Web page revision data:
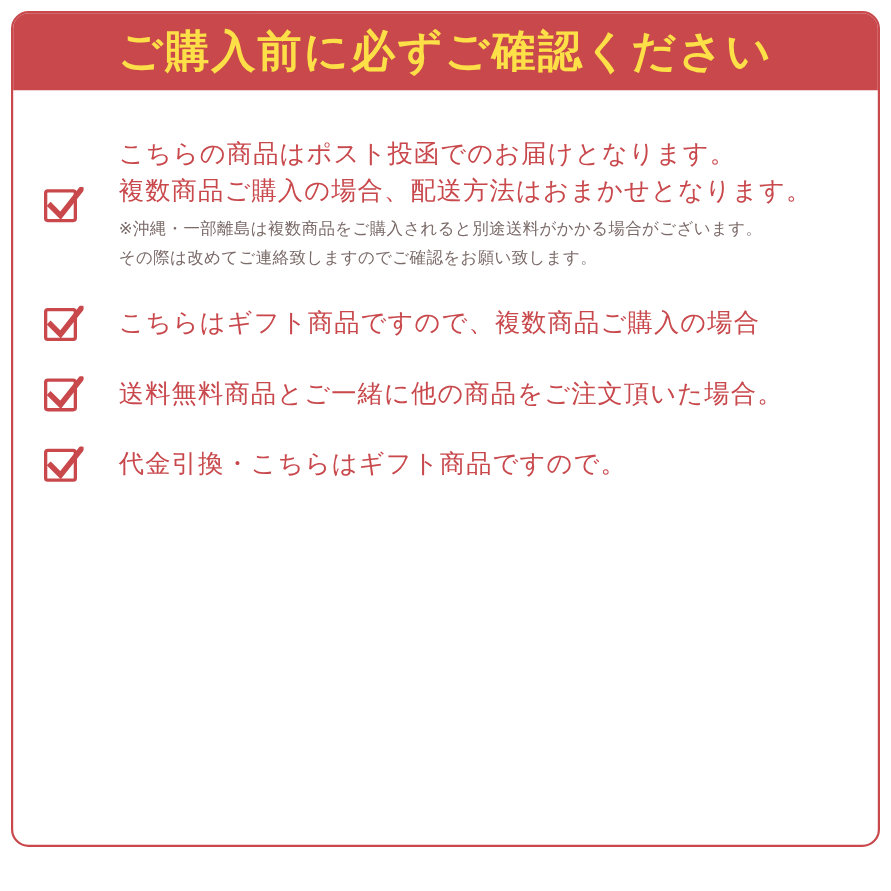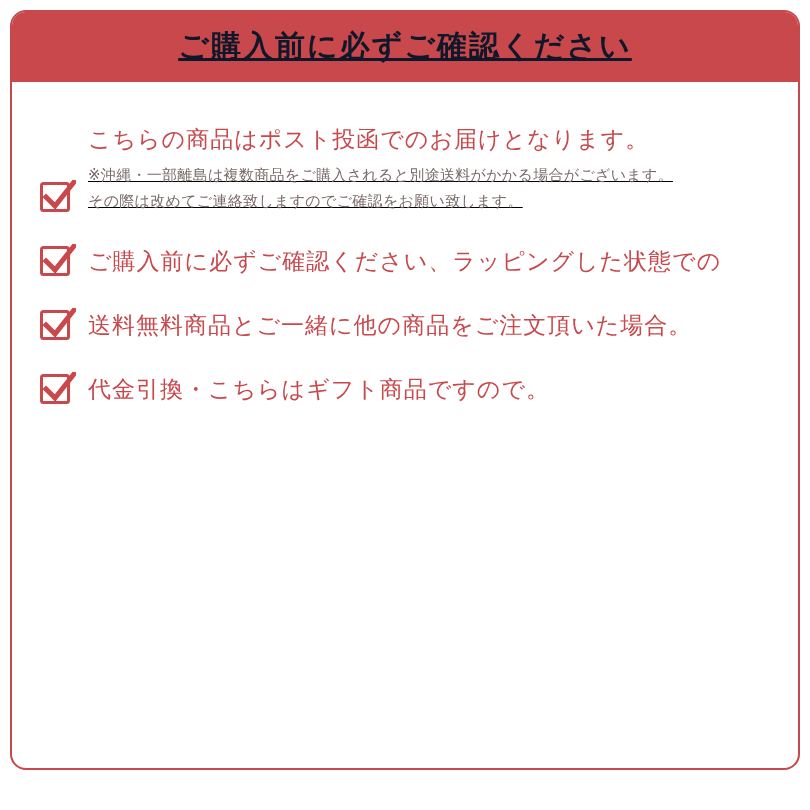--- a/index.html
+++ b/index.html
@@ -35,11 +35,10 @@
     justify-content: center;
   }
   #notice-header .title {
-    color: #0f172a;
-    font-size: 30px;
+    color: #fde047;
+    font-size: 40px;
     font-weight: bold;
     letter-spacing: 2px;
-    text-decoration: underline;
   }
   #notice-body {
     position: absolute;

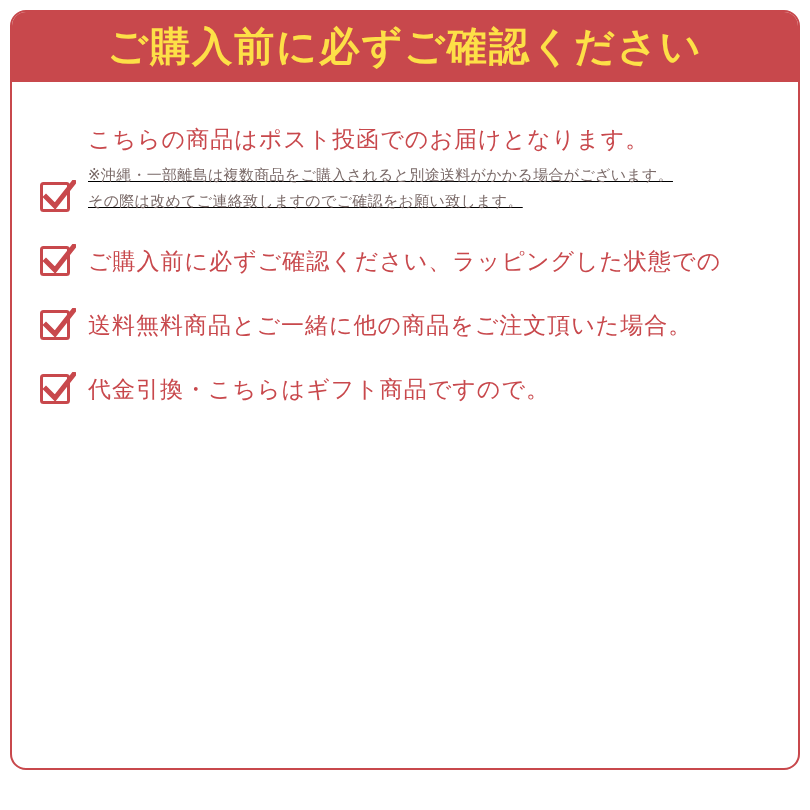--- a/index.html
+++ b/index.html
@@ -50,8 +50,9 @@
   }
   .notice-item {
     display: flex;
-    align-items: flex-end;
+    align-items: center;
     margin-bottom: 26px;
+    gap: 20px;
   }
   .check-icon {
     flex: 0 0 auto;

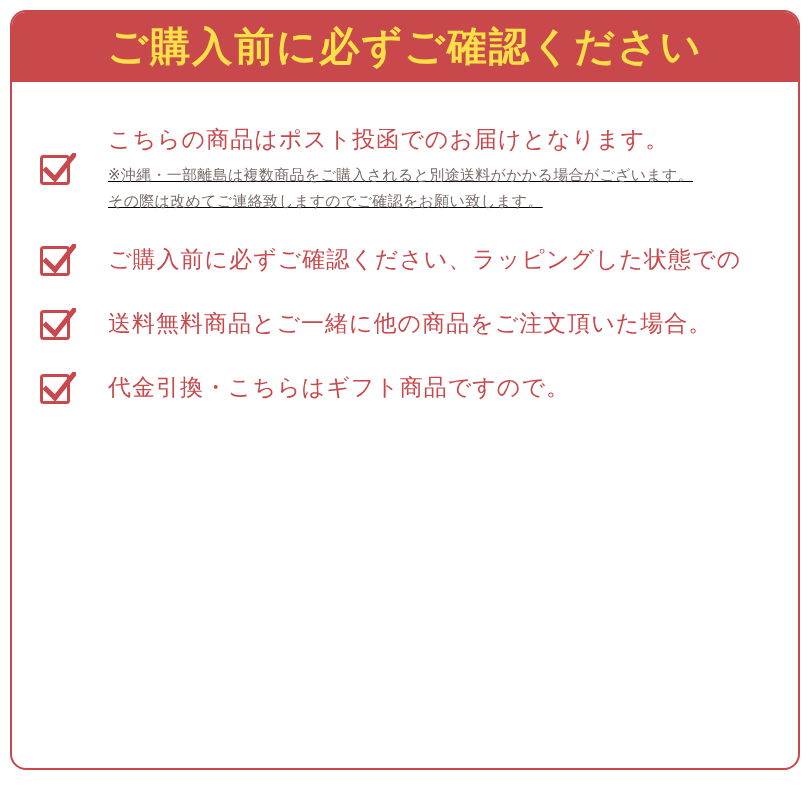--- a/index.html
+++ b/index.html
@@ -101,6 +101,7 @@
       </span>
       <div class="item-lines">
         <div class="line-main">こちらの商品はポスト投函でのお届けとなります。</div>
+        <div class="line-main">複数商品ご購入の場合、配送方法はおまかせとなります。</div>
         <div class="sub-block">
           <div class="line-sub">※沖縄・一部離島は複数商品をご購入されると別途送料がかかる場合がございます。</div>
           <div class="line-sub">その際は改めてご連絡致しますのでご確認をお願い致します。</div>

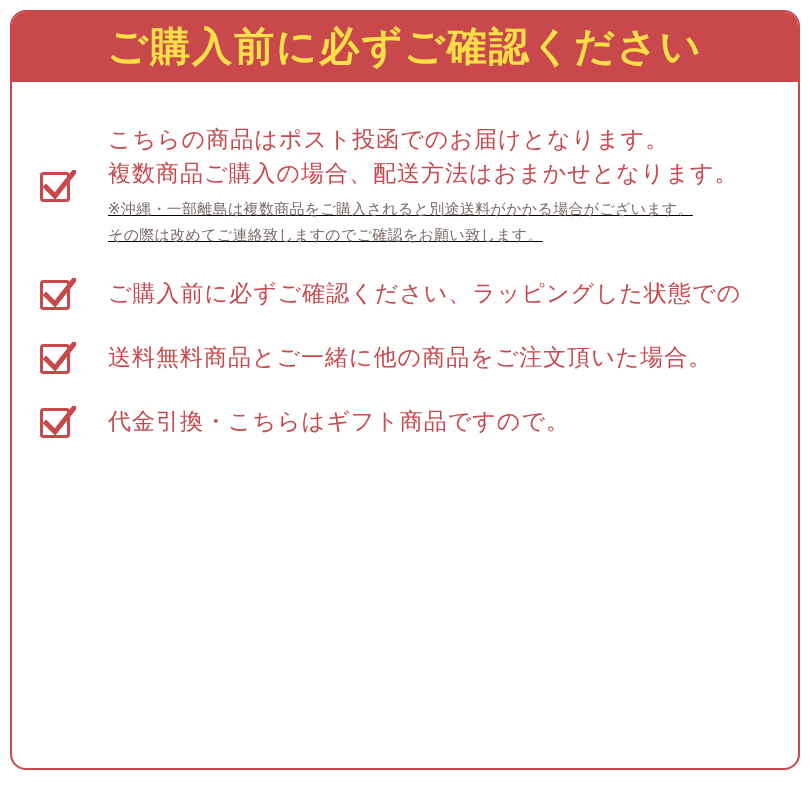--- a/index.html
+++ b/index.html
@@ -79,7 +79,7 @@
     letter-spacing: 0.3px;
     white-space: nowrap;
   }
-  .sub-block { margin-top: 6px; text-decoration: underline; }
+  .sub-block { margin-top: 6px; }
 </style>
 </head>
 <body>

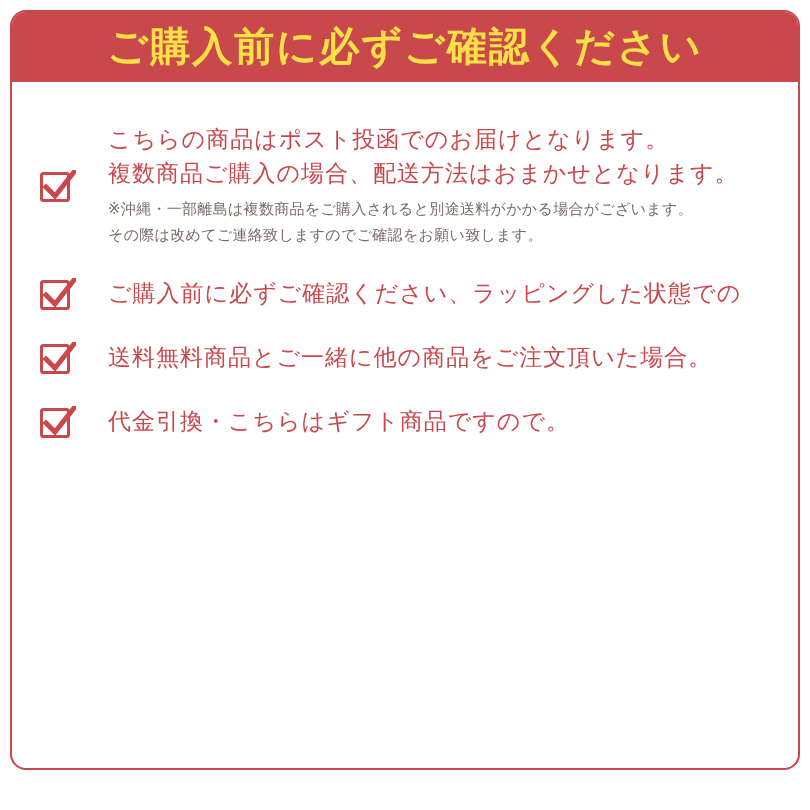--- a/index.html
+++ b/index.html
@@ -117,7 +117,7 @@
         </svg>
       </span>
       <div class="item-lines">
-        <div class="line-main">ご購入前に必ずご確認ください、ラッピングした状態での</div>
+        <div class="line-main">こちらはギフト商品ですので、複数商品ご購入の場合</div>
       </div>
     </div>
 

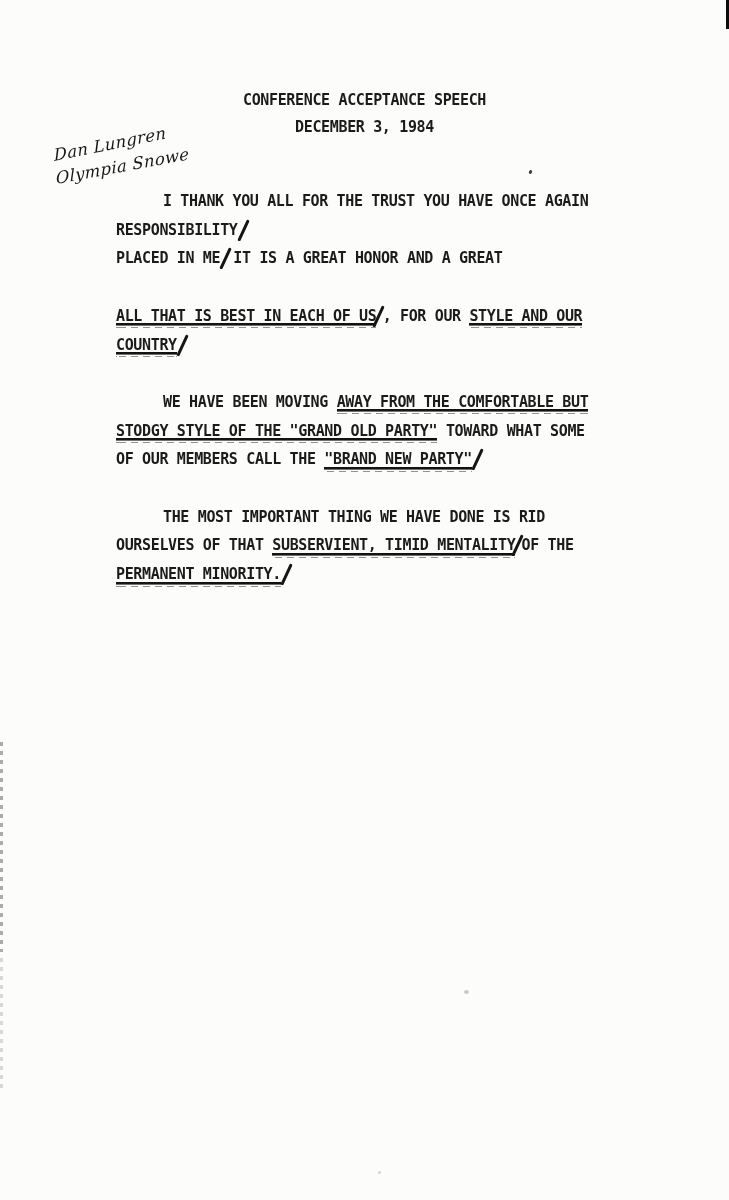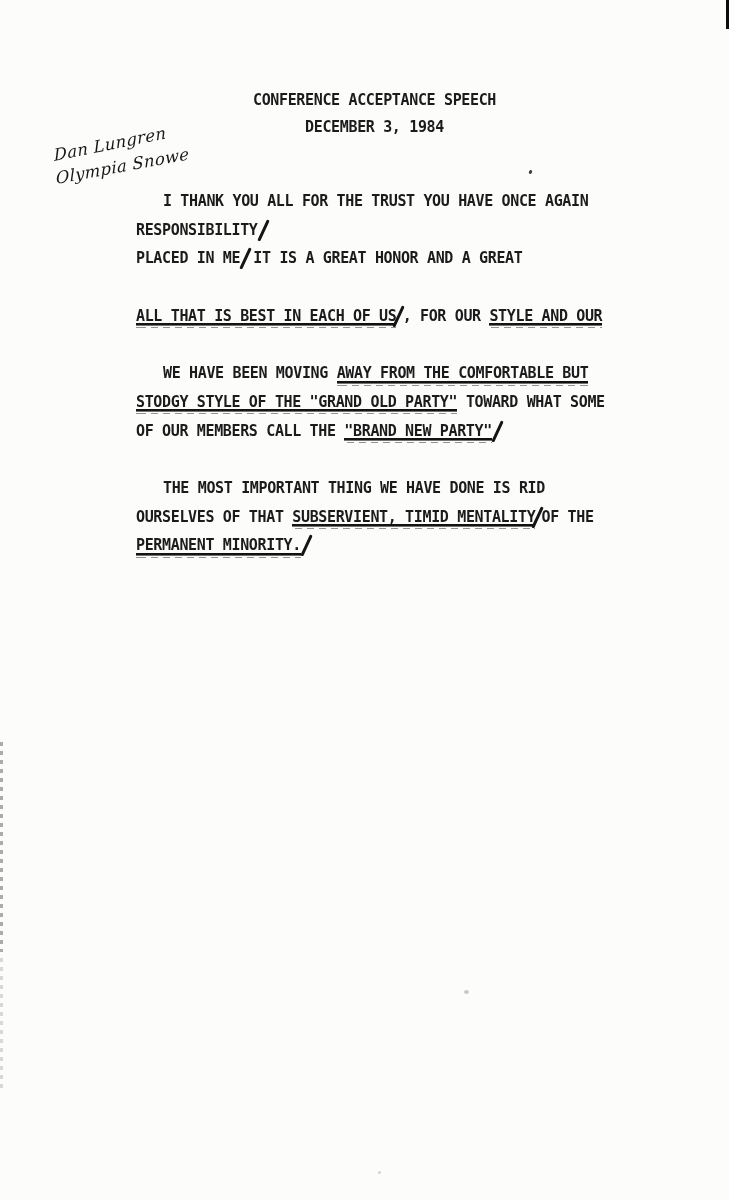--- a/index.html
+++ b/index.html
@@ -19,7 +19,7 @@
   .title-block { position:absolute; top:87px; left:0; width:100%; text-align:center; line-height:27px; }
   .body-text   { position:absolute; top:187px; left:116px; width:520px; }
   .para + .para { margin-top:28.7px; }
-  .line { white-space:pre;padding-left:20px; }
+  .line { white-space:pre; }
   .indent { padding-left:47px; }
 
   

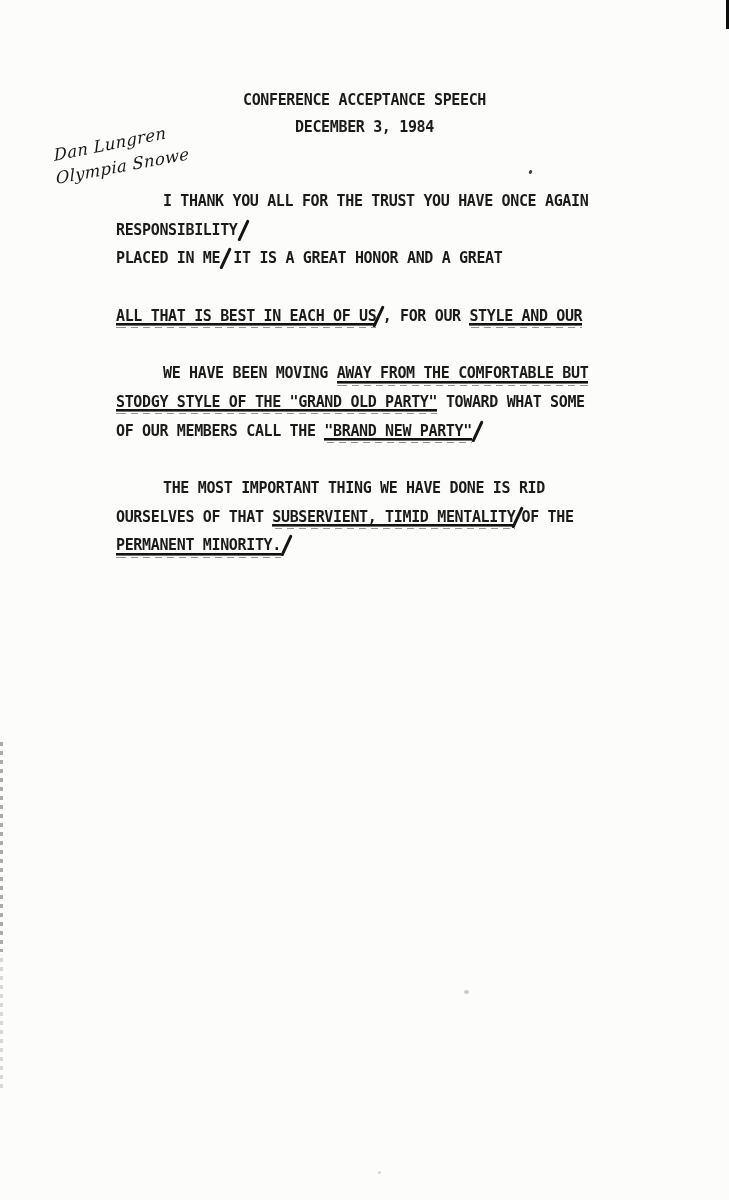--- a/index.html
+++ b/index.html
@@ -101,6 +101,7 @@
 
     <div class="para">
       <div class="line"><span class="u">ALL THAT IS BEST IN EACH OF US</span><span class="slash tight"></span><span>, FOR OUR </span><span class="u">STYLE AND OUR</span></div>
+      <div class="line"><span class="u">COUNTRY</span><span class="slash"></span></div>
     </div>
 
 

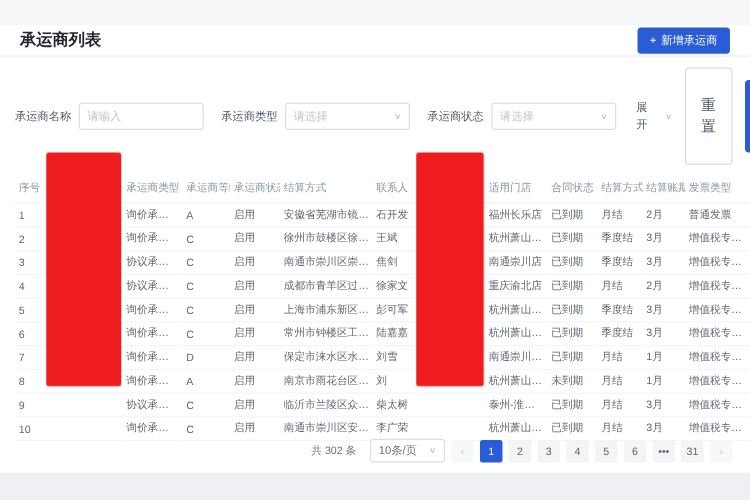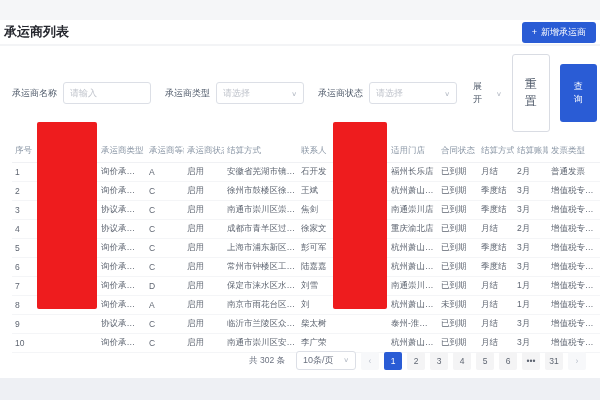--- a/index.html
+++ b/index.html
@@ -7,7 +7,7 @@
   body { font-family:"Liberation Sans","DejaVu Sans",sans-serif; background:#eef0f4; color:#5f6672; }
   .topgap { height:20px; background:#f5f6f8; }
   .titlebar { background:#fff; display:flex; justify-content:space-between; align-items:center;
-              padding:6px 4px; border-bottom:2px solid #f3f4f6; height:26px; }
+              padding:6px 16px; border-bottom:2px solid #f3f4f6; height:26px; }
   .page-title { font-size:13px; font-weight:bold; color:#25272e; }
   .btn-primary { background:#2a5cd5; color:#fff; font-size:9px; border:none; border-radius:3px;
                  padding:4px 10px; display:flex; align-items:center; gap:4px; cursor:pointer; }

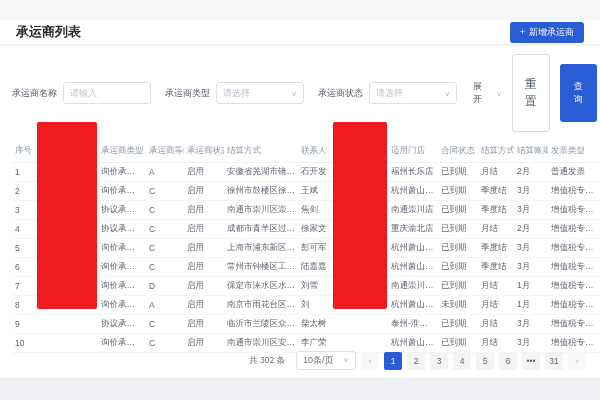--- a/index.html
+++ b/index.html
@@ -15,7 +15,7 @@
   .filters { display:flex; align-items:center; padding:8px 10px 6px 12px; font-size:9px; color:#4e5969; }
   .filter-item { display:flex; align-items:center; margin-right:14px; }
   .filter-item .lbl { margin-right:6px; white-space:nowrap; }
-  .box { width:88px; height:22px; border:1px solid #dcdfe6; border-radius:3px; background:#fff;
+  .box { width:100px; height:22px; border:1px solid #dcdfe6; border-radius:3px; background:#fff;
          font-size:9px; display:flex; align-items:center; justify-content:space-between; padding:0 6px; }
   input.box { display:block; color:#333; }
   input.box::placeholder { color:#c0c4cc; }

**What this task involves:**
Every line of the records must come back unchanged, except that pictures are dropped.

**Result for this exercise:**
--- a/index.html
+++ b/index.html
@@ -35,11 +35,10 @@
     justify-content: center;
   }
   #notice-header .title {
-    color: #0f172a;
-    font-size: 30px;
+    color: #fde047;
+    font-size: 40px;
     font-weight: bold;
     letter-spacing: 2px;
-    text-decoration: underline;
   }
   #notice-body {
     position: absolute;

--- a/index.html
+++ b/index.html
@@ -50,8 +50,9 @@
   }
   .notice-item {
     display: flex;
-    align-items: flex-end;
+    align-items: center;
     margin-bottom: 26px;
+    gap: 20px;
   }
   .check-icon {
     flex: 0 0 auto;

--- a/index.html
+++ b/index.html
@@ -101,6 +101,7 @@
       </span>
       <div class="item-lines">
         <div class="line-main">こちらの商品はポスト投函でのお届けとなります。</div>
+        <div class="line-main">複数商品ご購入の場合、配送方法はおまかせとなります。</div>
         <div class="sub-block">
           <div class="line-sub">※沖縄・一部離島は複数商品をご購入されると別途送料がかかる場合がございます。</div>
           <div class="line-sub">その際は改めてご連絡致しますのでご確認をお願い致します。</div>

--- a/index.html
+++ b/index.html
@@ -79,7 +79,7 @@
     letter-spacing: 0.3px;
     white-space: nowrap;
   }
-  .sub-block { margin-top: 6px; text-decoration: underline; }
+  .sub-block { margin-top: 6px; }
 </style>
 </head>
 <body>

--- a/index.html
+++ b/index.html
@@ -117,7 +117,7 @@
         </svg>
       </span>
       <div class="item-lines">
-        <div class="line-main">ご購入前に必ずご確認ください、ラッピングした状態での</div>
+        <div class="line-main">こちらはギフト商品ですので、複数商品ご購入の場合</div>
       </div>
     </div>
 

--- a/index.html
+++ b/index.html
@@ -19,7 +19,7 @@
   .title-block { position:absolute; top:87px; left:0; width:100%; text-align:center; line-height:27px; }
   .body-text   { position:absolute; top:187px; left:116px; width:520px; }
   .para + .para { margin-top:28.7px; }
-  .line { white-space:pre;padding-left:20px; }
+  .line { white-space:pre; }
   .indent { padding-left:47px; }
 
   

--- a/index.html
+++ b/index.html
@@ -101,6 +101,7 @@
 
     <div class="para">
       <div class="line"><span class="u">ALL THAT IS BEST IN EACH OF US</span><span class="slash tight"></span><span>, FOR OUR </span><span class="u">STYLE AND OUR</span></div>
+      <div class="line"><span class="u">COUNTRY</span><span class="slash"></span></div>
     </div>
 
 

--- a/index.html
+++ b/index.html
@@ -7,7 +7,7 @@
   body { font-family:"Liberation Sans","DejaVu Sans",sans-serif; background:#eef0f4; color:#5f6672; }
   .topgap { height:20px; background:#f5f6f8; }
   .titlebar { background:#fff; display:flex; justify-content:space-between; align-items:center;
-              padding:6px 4px; border-bottom:2px solid #f3f4f6; height:26px; }
+              padding:6px 16px; border-bottom:2px solid #f3f4f6; height:26px; }
   .page-title { font-size:13px; font-weight:bold; color:#25272e; }
   .btn-primary { background:#2a5cd5; color:#fff; font-size:9px; border:none; border-radius:3px;
                  padding:4px 10px; display:flex; align-items:center; gap:4px; cursor:pointer; }

--- a/index.html
+++ b/index.html
@@ -15,7 +15,7 @@
   .filters { display:flex; align-items:center; padding:8px 10px 6px 12px; font-size:9px; color:#4e5969; }
   .filter-item { display:flex; align-items:center; margin-right:14px; }
   .filter-item .lbl { margin-right:6px; white-space:nowrap; }
-  .box { width:88px; height:22px; border:1px solid #dcdfe6; border-radius:3px; background:#fff;
+  .box { width:100px; height:22px; border:1px solid #dcdfe6; border-radius:3px; background:#fff;
          font-size:9px; display:flex; align-items:center; justify-content:space-between; padding:0 6px; }
   input.box { display:block; color:#333; }
   input.box::placeholder { color:#c0c4cc; }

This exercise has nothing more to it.